With starts slumping at 585,000 in 2010, the MBA’s housing starts forecast calls for a slight improvement to 595,000 in 2011, and a more significant jump to 850,000 in 2012.
Mary Myers, director of custom research in the home industry sector for The NPD Group, presented research from NPD’s active panel of 750,000 consumers that showed the percentage of people planning projects in March 2011 is at 49.0% — that’s up from 48.3% last year and unchanged from the figure two years ago.
The NPD Group’s Economic Perception Indicator showed mixed results in its recent March reading. "While we are in a better position than we were in March 2009, consumers are still concerned," she said.
And what would a research conference be without mention of social media? Jim Longo, VP client development and marketing for iTracks, asked that question, and then addressed it. He described social media as a tool that’s here to stay and an effective method of identifying influencers. He added: "It’s important to understand how your brand is being viewed on Facebook and Twitter."
The daylong HIRI event attracted about 70 research professionals — members as well as non-members — from a wide variety of home improvement companies. HIRI is a non-profit organization that pools resources to provide high-quality industry research for members.
HD Foundation pledges $30 million to veteran housing
The Home Depot Foundation has announced a $30 million pledge, stretching over three years, to address veterans’ housing issues. The Foundation’s financial commitment will be supported by associates from The Home Depot, who will volunteer their time and home improvement know-how skills to projects across the country.
"Our nation’s veterans have made great sacrifices for our country, yet the statistics show that many of them face severe housing needs due to disability, lack of affordable housing and unemployment," said Frank Blake, the company’s chairman and CEO. "Their plight is very personal to all Home Depot associates because we have more than 35,000 veterans who work for us and an estimated 1,500 associates serving on active duty at any given time."

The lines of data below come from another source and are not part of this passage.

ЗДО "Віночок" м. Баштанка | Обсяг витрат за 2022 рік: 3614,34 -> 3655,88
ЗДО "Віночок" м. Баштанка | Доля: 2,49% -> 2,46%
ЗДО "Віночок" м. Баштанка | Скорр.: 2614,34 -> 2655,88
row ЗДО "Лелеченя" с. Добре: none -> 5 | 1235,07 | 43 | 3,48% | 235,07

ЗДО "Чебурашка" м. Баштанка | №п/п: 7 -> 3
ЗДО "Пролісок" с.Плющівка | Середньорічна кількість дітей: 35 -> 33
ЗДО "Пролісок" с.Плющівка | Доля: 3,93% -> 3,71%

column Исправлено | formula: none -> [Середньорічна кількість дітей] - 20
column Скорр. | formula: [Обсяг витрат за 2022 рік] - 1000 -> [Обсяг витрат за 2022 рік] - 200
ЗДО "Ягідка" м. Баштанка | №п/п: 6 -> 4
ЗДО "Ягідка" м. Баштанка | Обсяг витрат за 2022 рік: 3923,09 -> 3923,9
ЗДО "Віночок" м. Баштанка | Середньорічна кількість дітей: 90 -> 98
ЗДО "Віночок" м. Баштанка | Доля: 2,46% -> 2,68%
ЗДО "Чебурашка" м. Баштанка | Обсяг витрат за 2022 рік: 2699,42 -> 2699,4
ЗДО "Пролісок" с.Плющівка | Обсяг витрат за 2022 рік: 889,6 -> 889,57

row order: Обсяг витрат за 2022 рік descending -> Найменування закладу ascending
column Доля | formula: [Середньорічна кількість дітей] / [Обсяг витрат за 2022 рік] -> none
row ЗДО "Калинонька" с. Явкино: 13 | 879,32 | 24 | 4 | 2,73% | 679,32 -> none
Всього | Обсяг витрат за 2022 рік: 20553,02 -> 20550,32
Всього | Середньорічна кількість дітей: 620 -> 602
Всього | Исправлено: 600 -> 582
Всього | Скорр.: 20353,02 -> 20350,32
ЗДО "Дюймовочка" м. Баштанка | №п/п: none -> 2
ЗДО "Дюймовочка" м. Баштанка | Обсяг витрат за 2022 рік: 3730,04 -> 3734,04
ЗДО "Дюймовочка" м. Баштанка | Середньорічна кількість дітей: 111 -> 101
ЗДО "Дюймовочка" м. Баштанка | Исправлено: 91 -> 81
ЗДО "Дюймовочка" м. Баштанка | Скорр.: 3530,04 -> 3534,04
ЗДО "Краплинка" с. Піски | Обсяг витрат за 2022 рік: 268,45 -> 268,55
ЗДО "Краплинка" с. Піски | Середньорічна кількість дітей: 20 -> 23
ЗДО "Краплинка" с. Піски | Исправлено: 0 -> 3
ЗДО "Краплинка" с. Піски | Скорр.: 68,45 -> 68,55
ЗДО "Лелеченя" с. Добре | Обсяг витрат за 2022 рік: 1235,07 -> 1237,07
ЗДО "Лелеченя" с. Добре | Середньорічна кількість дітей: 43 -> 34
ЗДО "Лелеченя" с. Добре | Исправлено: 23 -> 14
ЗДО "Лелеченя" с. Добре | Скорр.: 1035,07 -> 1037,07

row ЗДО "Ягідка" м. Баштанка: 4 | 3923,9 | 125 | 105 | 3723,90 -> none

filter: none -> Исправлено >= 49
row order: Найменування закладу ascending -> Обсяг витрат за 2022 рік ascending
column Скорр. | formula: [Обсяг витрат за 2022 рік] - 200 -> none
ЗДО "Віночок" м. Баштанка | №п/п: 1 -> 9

The Foundation’s initiative will kick off immediately by providing a total of $3.1 million to Fisher House Foundation, The Mission Continues and Volunteers of America to repair and rehabilitate facilities and homes serving veterans of all ages. In addition to funding, each of these partnerships will be supported by Team Depot, the company’s associate-led volunteer force.

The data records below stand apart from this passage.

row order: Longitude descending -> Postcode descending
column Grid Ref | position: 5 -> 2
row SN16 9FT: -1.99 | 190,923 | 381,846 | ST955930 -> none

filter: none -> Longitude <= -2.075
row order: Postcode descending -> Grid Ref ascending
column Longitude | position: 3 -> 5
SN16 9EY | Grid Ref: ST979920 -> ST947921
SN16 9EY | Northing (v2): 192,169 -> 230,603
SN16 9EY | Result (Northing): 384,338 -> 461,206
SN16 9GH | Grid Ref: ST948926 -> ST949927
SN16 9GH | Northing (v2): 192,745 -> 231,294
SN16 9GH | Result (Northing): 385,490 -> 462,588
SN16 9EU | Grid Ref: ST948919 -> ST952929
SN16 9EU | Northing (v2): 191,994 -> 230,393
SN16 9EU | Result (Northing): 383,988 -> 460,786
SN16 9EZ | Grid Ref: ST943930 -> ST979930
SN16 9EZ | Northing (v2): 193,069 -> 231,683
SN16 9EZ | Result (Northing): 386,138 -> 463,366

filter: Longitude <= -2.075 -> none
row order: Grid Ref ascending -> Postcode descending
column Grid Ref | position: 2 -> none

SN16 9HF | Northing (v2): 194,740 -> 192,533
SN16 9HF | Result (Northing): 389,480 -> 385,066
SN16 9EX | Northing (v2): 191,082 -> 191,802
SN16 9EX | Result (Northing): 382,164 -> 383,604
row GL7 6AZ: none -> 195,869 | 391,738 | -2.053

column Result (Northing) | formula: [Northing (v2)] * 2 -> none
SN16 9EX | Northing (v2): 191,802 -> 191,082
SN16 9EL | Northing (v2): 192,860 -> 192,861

Fisher House Foundation provides comfort houses for the families of veteran and active duty military patients receiving medical care at major military and Veterans Affairs medical centers. The Home Depot Foundation is providing a one-year $500,000 grant to repair and enhance many of the organization’s 54 existing houses. Where possible, Team Depot volunteers will complete the work, ranging from making bathrooms handicapped accessible, to painting and landscaping.

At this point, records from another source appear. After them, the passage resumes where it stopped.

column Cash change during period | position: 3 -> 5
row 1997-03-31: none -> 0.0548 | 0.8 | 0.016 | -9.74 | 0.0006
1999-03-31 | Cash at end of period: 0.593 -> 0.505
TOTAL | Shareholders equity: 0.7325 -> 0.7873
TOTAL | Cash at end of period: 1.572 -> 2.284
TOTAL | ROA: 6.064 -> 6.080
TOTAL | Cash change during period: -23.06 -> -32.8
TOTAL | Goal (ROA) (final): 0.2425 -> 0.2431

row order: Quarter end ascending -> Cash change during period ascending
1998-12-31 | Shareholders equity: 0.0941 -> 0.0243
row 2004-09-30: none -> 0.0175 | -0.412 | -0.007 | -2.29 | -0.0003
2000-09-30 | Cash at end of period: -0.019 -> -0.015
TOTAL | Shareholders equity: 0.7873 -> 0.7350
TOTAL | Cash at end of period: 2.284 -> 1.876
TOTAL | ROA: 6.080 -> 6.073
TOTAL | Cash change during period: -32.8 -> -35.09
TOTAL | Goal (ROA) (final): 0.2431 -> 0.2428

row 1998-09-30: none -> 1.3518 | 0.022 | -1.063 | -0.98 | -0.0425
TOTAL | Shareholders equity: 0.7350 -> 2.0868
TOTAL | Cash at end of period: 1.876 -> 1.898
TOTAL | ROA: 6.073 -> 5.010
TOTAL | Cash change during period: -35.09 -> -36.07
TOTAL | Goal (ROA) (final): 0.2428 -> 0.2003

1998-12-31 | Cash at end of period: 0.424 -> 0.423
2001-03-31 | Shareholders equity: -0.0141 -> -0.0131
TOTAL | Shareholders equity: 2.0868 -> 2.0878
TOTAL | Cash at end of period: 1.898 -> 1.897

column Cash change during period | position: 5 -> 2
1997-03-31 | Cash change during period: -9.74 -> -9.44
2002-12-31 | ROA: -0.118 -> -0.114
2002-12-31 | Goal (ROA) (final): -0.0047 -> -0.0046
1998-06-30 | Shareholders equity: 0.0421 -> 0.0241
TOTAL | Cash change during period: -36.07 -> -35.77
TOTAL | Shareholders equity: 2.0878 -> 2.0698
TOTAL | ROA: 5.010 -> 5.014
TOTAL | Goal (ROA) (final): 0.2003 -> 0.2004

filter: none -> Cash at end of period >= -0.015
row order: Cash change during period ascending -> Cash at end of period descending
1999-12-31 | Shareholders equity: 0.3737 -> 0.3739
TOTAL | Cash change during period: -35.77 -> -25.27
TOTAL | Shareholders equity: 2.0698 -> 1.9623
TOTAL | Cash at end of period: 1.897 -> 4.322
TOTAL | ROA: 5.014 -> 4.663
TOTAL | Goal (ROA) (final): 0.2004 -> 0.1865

Volunteers of America is one of the largest nonprofit providers of affordable housing in the U.S., with a focus specifically on veterans, low-income families with children, the disabled and senior citizens. The Home Depot Foundation is providing a three-year, $1.8 million grant to repair and rehab properties where veterans and their families live. First-year projects include the rehabilitation of residential facilities in Detroit, Houston, Los Angeles and Miami, serving approximately 275 disabled and/or homeless veterans and their families at any given time. Each project will include numerous opportunities for Team Depot volunteers to get involved as well.
The Mission Continues provides opportunities for returning veterans to lead volunteer projects in their communities or complete fellowships with nonprofit organizations. Along with a $1.05 million grant from The Home Depot Foundation, Team Depot will work with volunteers from The Mission Continues to complete more than 100 community projects during 2011. In addition, a disabled veteran will be placed at The Home Depot Foundation for a six-month fellowship to assist with project management for all volunteer projects.
Since its formation in 2002, The Home Depot Foundation has granted more than $270 million to nonprofit organizations improving homes and lives in local communities.